A renal biopsy was performed (see Figs. 1–3) and showed class 1 or class 2 lupus nephritis with diffuse podocyte foot process effacement and minimal mesangial immune complex deposition, consistent with lupus podocytopathy. replacement therapy was initiated in the hospital, and she remained dialysis dependent for approximately six weeks. A few days after dialysis was initiated, mycophenolate mofetil (MMF) was started to induce remission of her lupus podocytopathy. Later during her clinical course, she experienced gastrointestinal intolerance, so she was switched from MMF to mycophenolic acid (MPA). She was continued on hydroxychloroquine at a renally adjusted dose of 200 mg once daily.

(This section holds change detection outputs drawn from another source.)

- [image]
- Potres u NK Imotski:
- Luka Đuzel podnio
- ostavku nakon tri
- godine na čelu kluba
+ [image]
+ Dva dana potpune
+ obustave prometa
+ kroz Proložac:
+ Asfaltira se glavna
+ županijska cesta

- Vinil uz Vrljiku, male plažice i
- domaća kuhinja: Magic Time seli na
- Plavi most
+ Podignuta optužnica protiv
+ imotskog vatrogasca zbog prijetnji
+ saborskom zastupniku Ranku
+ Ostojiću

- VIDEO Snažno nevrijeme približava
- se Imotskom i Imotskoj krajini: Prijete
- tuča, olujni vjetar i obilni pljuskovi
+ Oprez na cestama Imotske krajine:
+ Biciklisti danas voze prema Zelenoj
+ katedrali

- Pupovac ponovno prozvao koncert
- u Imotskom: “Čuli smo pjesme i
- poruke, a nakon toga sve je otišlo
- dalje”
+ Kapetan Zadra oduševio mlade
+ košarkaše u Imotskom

Two months after her initial presentation, her proteinuria improved to a urine protein to creatinine ratio of 393 mg/g, and her renal function improved, with a creatinine level of 1.04 mg/dL and an eGFR of 52 mL/min/1.73 m2. A glucocorticoid taper was continued.
Figure 3: Rare IgG mesangial deposits. (Click to enlarge.)
Four months after her initial diagnosis of lupus podocytopathy, while she was taking 30 mg of prednisone daily, hydroxychloroquine and MPA, she relapsed, experiencing worsening edema with a urine protein to creatinine ratio of 15,111 mg/g and deteriorating renal function, with a creatinine level of 2.8 mg/dL and eGFR of 22 mL/min/1.73 m2. Her prednisone dose was increased back to 60 mg per day and voclosporin, a novel calcineurin inhibitor (CNI), was added, renally dose adjusted to 7.9 mg twice a day.
About a month following this relapse (five months after diagnosis), MPA was discontinued due to worsening gastrointestinal side effects and intravenous cyclophosphamide was initiated in an attempt to induce remission. Her renal function continued to deteriorate, with peak creatinine of 4.96 mg/dL, eGFR 9 mL/min/1.73 m2 and a urine protein to creatinine ratio of 29,569 mg/g. Diureticrefractory edema and symptomatic uremia necessitated re-initiation of renal replacement therapy.